What is it?
The wait for a Chinese-built car that can cut it against international competition has been a long one, with many false dawns along the way (the Borgward BX7 being a recent example.) On the basis of a very limited test drive, it’s too early to give a definitive verdict on the new Lynk&Co 01, but the early signs are certainly promising.
Behind the silly name, the 01 is a mid-sized crossover based on some impressively solid engineering and the first product from Geely’s newly established Lynk&Co sub-brand. Geely’s ownership of Volvo provides the oily bits, with the 01 sitting on the same Compact Modular Architecture that underpins the new Volvo XC40 and set to be powered by Chinese-built versions of Volvo’s Drive-E engine family.

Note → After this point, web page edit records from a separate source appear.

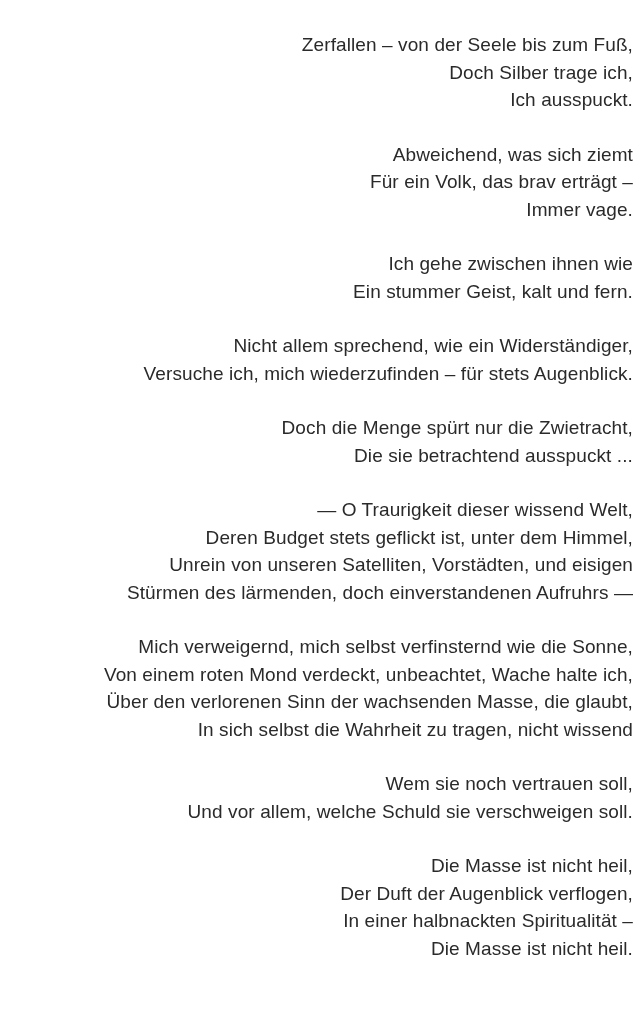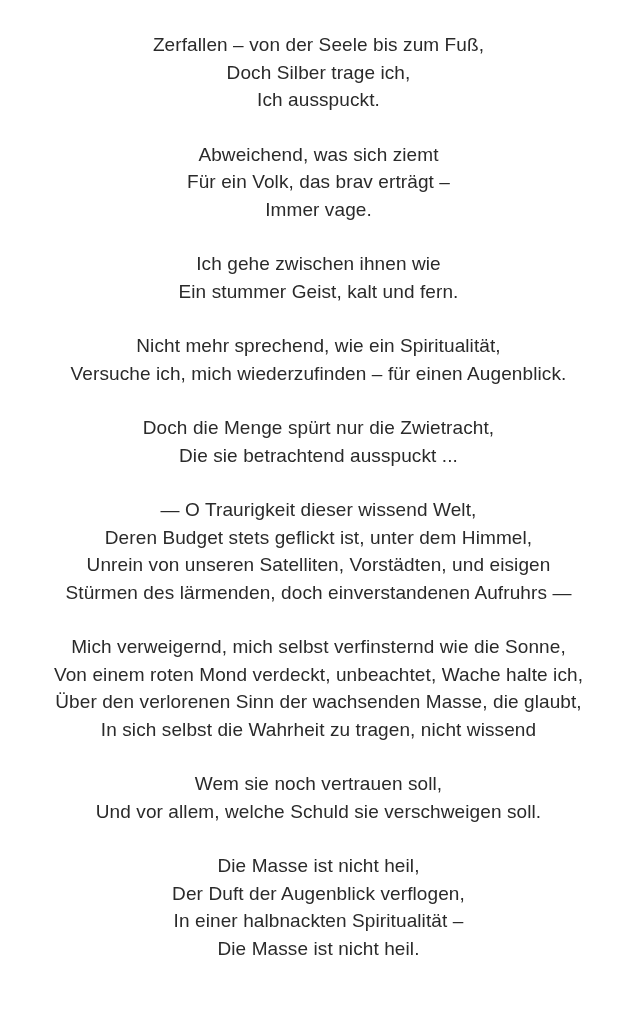"Zerfallen – von der Seele" .stanza { text-align: none -> right }
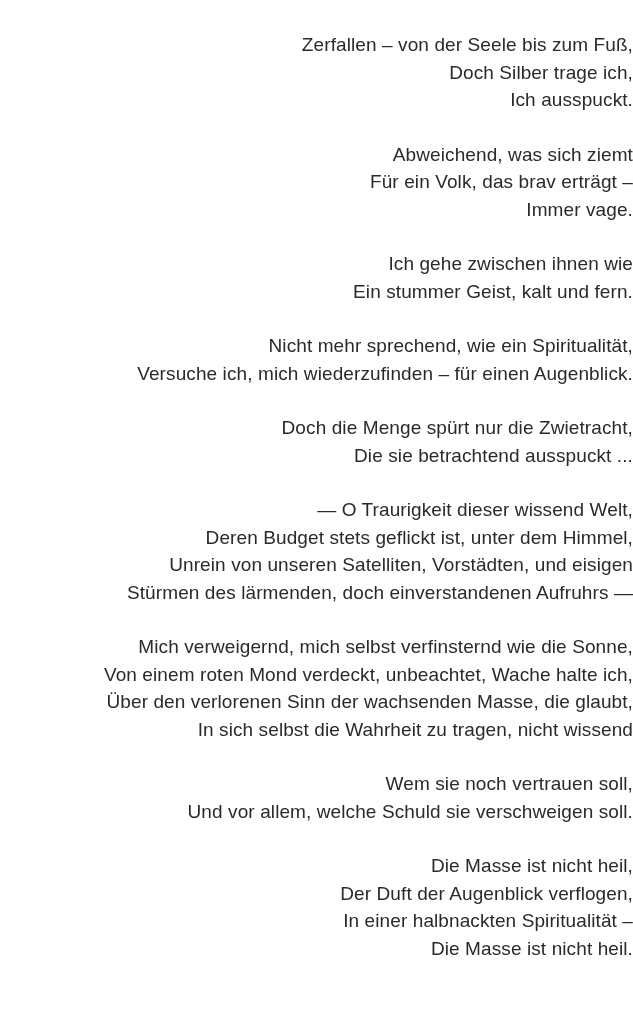"Nicht mehr sprechend, wie ein" div.line { text: mehr sprechend, wie ein Spiritualität -> allem sprechend, wie ein Widerständiger }
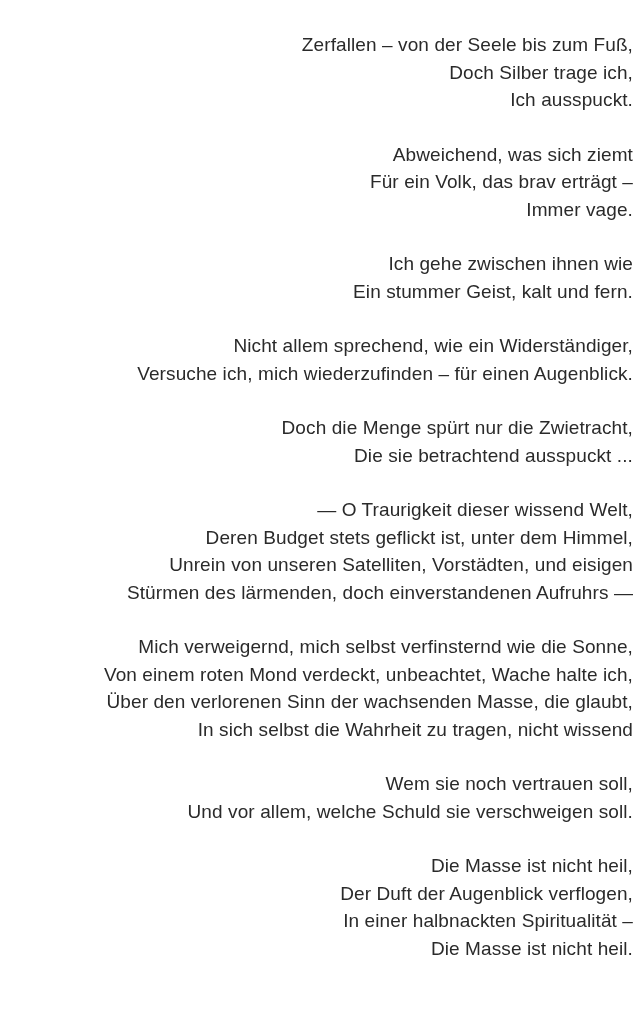"Versuche ich, mich wiederzufinden –" div.line { text: einen -> stets }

The 01 has just launched in China with two turbocharged petrol motors, a 148hp 1.5-litre three-cylinder and a 188hp 2.0-litre four-pot, but other powerplants are going to be added to the mix quickly, with the plan being to launch in Europe with the three-cylinder hybrid engine that Volvo told us about last year and a pure electric version following. As such, it’s profoundly unradical – but it also has the advantage of using a range of proven powerplants that have been developed for a known and well respected brand. Lynk boasts that this is a Chinese-built car that has been engineered in Europe.
The design tries harder from the front than other angles and certainly won’t be all tastes – apparently the Chinese appreciate a car that makes a grand entrance. The elongated light units mounted on the top of the front wings give the 01 hints of the Nissan Juke, or a more angular take on the Porsche Macan, although the actual headlights are mounted lower. From side and rear it looks handsome if slightly generic; but then, if you launch an all-new brand no one knows what it is supposed to look like. At 4512mm long it’s pretty much exactly on the segment average, and just 87mm longer than its XC40 cousin. The wheelbases of the two cars are similar, with the 01’s 2735mm a 33mm stretch over the Volvo. The shared platform and Volvo’s safety expertise also means that Lynk’s engineering team are confident the 01 will perform extremely well in all major comparative crash tests.
Despite having only two engines from launch, Geely has taken the unusual decision to launch the 01 in China with three different gearboxes: a basic six-speed manual and two autos – a six-speed torque converter box and a more advanced seven-speed twin-clutch version. The conventional slusher isn’t intended to be part of the mix for long and will only be available with front-wheel drive, so it won't come to Europe. The twin-clutch we drove comes with all-wheel drive through a part-time Haldex-style rear axle. The hybrid that will eventually make it to Europe will use this gearbox, with the innovative feature of an electric motor powering one of its input shafts and the internal combustion engine turning the other. Lynk execs also confirm there won’t be a diesel version.